4) Technical and professional questions (the real filter)
This is where you separate yourself from candidates who “used the cloud” from those who operated it. US interviewers often probe depth by zooming into one decision: IAM boundaries, network routing, Terraform state, Kubernetes upgrades, or how you’d design for failure.
Q: Walk me through how you design a multi-account (or multi-subscription) cloud landing zone.
Why they ask it: They’re testing whether you can build scalable governance, not just deploy resources.
Answer framework: Architecture “Layers” framework: identity, networking, guardrails, logging, shared services.
Example answer: “I start with identity and access: centralized SSO, role-based access, and break-glass accounts. Then I design the account/subscription structure around environments and blast radius—prod separated from non-prod, plus shared services. Networking comes next: hub-and-spoke with clear ingress/egress controls and DNS strategy. I enforce guardrails with policy-as-code, central logging, and standardized tagging. The goal is a landing zone where teams can self-serve safely.”
Common mistake: Jumping straight to VPC/VNet diagrams without governance, logging, and access strategy.
Q: How do you manage Terraform state and prevent unsafe applies?
Why they ask it: They’re testing operational maturity around IaC.
Answer framework: “State–Workflow–Controls.” Explain backend choice, CI workflow, and policy checks.
Example answer: “I use remote state with locking—like S3 + DynamoDB or Terraform Cloud—so concurrent applies don’t corrupt state. Changes go through PRs with plan output visible, and applies are gated in CI with approvals for prod. I separate state by environment and sometimes by domain to limit blast radius. For controls, I add policy checks (OPA/Sentinel) for things like public exposure, encryption, and tagging. The goal is boring, repeatable infrastructure changes.”
Common mistake: Treating Terraform like a local tool and ignoring locking, drift, and review gates.
Q: As an AWS Engineer, how would you design private connectivity from on-prem to AWS for critical workloads?
Why they ask it: They’re testing network fundamentals and tradeoffs.
Answer framework: Compare-and-choose: options, constraints, decision, validation.
Example answer: “I’d start with requirements: bandwidth, latency, redundancy, and compliance. For critical workloads, I’d typically prefer Direct Connect with redundant links and a VPN as backup, terminating into a transit gateway. I’d design routing with clear segmentation, and I’d validate failover by testing route changes and monitoring BGP sessions. If cost or lead time is an issue, I’d begin with site-to-site VPN but plan a migration path to Direct Connect.”
Common mistake: Naming services (TGW, DX) without explaining redundancy and failure testing.
Q: As an Azure Engineer, how do you implement least-privilege access at scale?
Why they ask it: They’re testing whether you can keep RBAC sane as org complexity grows.

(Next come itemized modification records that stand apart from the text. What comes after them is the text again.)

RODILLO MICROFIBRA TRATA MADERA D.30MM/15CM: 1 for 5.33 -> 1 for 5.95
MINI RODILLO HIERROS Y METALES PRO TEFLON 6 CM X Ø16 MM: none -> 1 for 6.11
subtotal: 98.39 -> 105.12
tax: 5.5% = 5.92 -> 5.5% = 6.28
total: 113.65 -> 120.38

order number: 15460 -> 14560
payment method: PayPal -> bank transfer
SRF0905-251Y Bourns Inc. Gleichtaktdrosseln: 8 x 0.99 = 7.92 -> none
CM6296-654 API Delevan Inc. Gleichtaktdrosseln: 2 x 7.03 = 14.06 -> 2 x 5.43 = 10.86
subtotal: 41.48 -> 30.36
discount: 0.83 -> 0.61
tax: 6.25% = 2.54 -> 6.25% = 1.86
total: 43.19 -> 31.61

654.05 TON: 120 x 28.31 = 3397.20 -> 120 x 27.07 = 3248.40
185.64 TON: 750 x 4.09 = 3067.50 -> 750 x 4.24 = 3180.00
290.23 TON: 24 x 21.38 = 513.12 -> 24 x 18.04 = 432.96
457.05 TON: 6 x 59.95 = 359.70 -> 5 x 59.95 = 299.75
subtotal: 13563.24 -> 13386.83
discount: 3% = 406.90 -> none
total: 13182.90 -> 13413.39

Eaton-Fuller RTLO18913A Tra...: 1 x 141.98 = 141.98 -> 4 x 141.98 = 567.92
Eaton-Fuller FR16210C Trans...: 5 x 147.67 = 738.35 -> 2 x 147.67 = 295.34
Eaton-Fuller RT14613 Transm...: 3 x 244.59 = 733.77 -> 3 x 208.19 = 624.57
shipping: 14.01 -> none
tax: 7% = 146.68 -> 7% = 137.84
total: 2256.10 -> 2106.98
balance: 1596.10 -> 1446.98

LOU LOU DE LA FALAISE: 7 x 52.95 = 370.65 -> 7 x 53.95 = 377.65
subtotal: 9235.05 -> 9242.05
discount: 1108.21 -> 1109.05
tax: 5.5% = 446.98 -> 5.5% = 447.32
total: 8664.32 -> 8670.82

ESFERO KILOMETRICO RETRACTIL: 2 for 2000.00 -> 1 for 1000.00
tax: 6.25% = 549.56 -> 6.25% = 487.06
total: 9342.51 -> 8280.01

Answer framework: “Scope–Role–Lifecycle.” Where permissions live, how they’re granted, how they’re reviewed.
Example answer: “I use management groups and subscriptions to scope access, then assign RBAC roles at the highest safe level to avoid permission sprawl. I rely on Entra ID groups rather than individual assignments, and I use PIM for just-in-time elevation for sensitive roles. For service principals/managed identities, I scope permissions to resource groups or specific resources. Finally, I set up access reviews and logging so we can prove who had access and when.”
Common mistake: Hand-waving with ‘we use Contributor’ everywhere because it’s faster.
Q: As a GCP Engineer, how would you structure projects and IAM for a team running multiple services?
Why they ask it: They’re testing whether you understand GCP’s resource hierarchy and IAM model.
Answer framework: “Org–Folder–Project” mapping plus separation of duties.
Example answer: “I map environments and major domains into folders and projects so billing, quotas, and IAM boundaries are clean. I keep prod projects separate from dev/test, and I use service accounts per workload with minimal permissions. Shared services like logging, monitoring, and networking often live in dedicated projects. I also standardize IAM via groups and use org policies to enforce constraints like no public buckets and required encryption.”
Common mistake: Putting everything into one project and trying to ‘manage’ it with naming conventions.
Q: Explain the difference between RTO and RPO, and how you design for them in cloud.
Why they ask it: They’re testing disaster recovery thinking, not just high availability buzzwords.
Answer framework: Define → map to architecture → validate with tests.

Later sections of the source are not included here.